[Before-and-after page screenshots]
■ ■ ■ ■
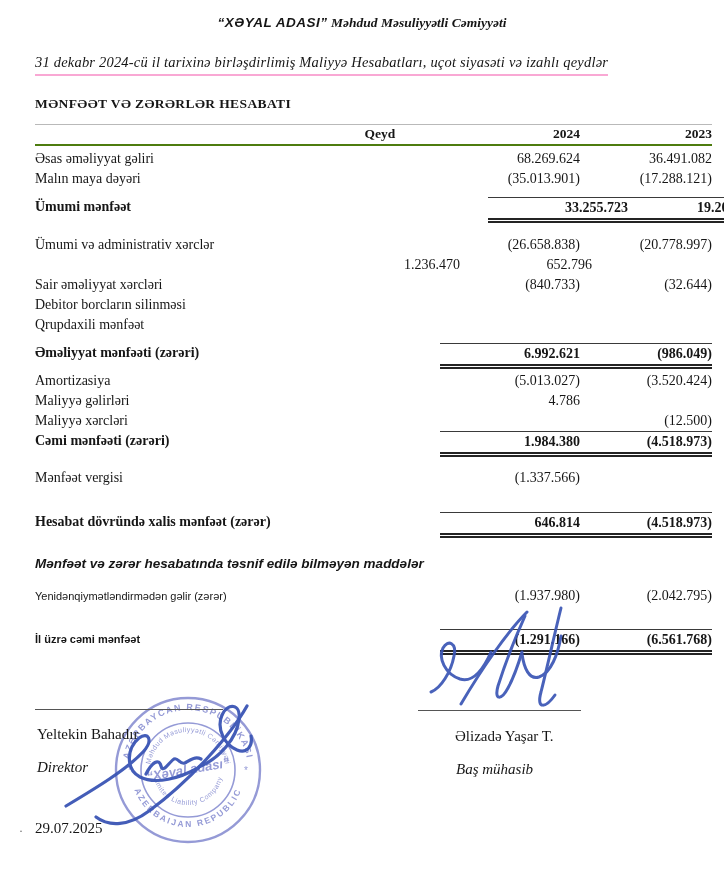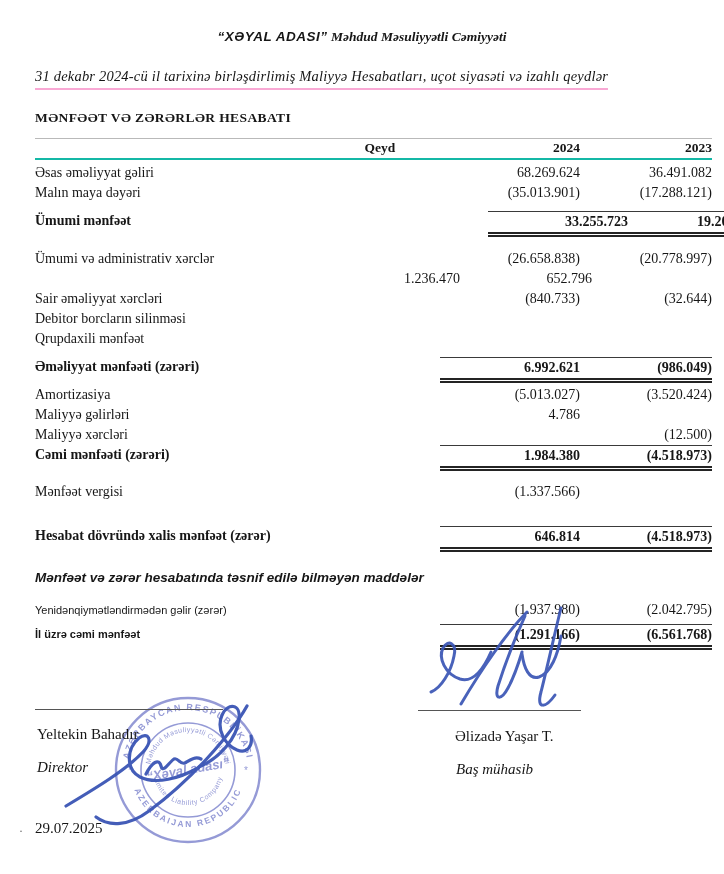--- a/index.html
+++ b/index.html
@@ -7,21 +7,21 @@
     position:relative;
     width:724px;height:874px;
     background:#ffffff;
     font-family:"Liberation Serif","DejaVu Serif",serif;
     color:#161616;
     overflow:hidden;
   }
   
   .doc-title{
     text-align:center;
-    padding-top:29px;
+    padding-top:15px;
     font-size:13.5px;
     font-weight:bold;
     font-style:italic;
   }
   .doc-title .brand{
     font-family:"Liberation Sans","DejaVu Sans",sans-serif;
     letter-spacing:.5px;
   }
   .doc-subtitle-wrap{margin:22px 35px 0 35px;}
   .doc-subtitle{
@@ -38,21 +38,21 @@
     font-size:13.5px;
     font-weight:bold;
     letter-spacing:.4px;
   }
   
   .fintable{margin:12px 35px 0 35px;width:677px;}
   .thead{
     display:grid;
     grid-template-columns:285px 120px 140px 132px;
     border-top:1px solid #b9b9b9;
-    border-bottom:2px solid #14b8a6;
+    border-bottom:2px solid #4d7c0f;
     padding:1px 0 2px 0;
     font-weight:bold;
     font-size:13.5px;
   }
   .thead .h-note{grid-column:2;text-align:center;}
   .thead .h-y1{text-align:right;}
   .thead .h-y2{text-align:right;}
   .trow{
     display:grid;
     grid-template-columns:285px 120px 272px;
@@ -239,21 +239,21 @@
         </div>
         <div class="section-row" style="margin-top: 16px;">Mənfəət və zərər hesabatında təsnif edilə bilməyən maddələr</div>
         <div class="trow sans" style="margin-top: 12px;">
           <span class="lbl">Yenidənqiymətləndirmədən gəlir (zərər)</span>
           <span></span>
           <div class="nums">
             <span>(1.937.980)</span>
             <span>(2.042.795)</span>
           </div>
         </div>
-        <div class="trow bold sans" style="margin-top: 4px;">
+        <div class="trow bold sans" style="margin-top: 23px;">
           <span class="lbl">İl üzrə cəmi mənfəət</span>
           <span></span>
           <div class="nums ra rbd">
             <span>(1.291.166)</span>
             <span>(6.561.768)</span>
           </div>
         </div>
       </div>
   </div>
■ ■ ■ ■
What the task asks => Match on "bottom" and report each line of the data above that has it.

Result of this task =>
-    border-bottom:2px solid #14b8a6;
+    border-bottom:2px solid #4d7c0f;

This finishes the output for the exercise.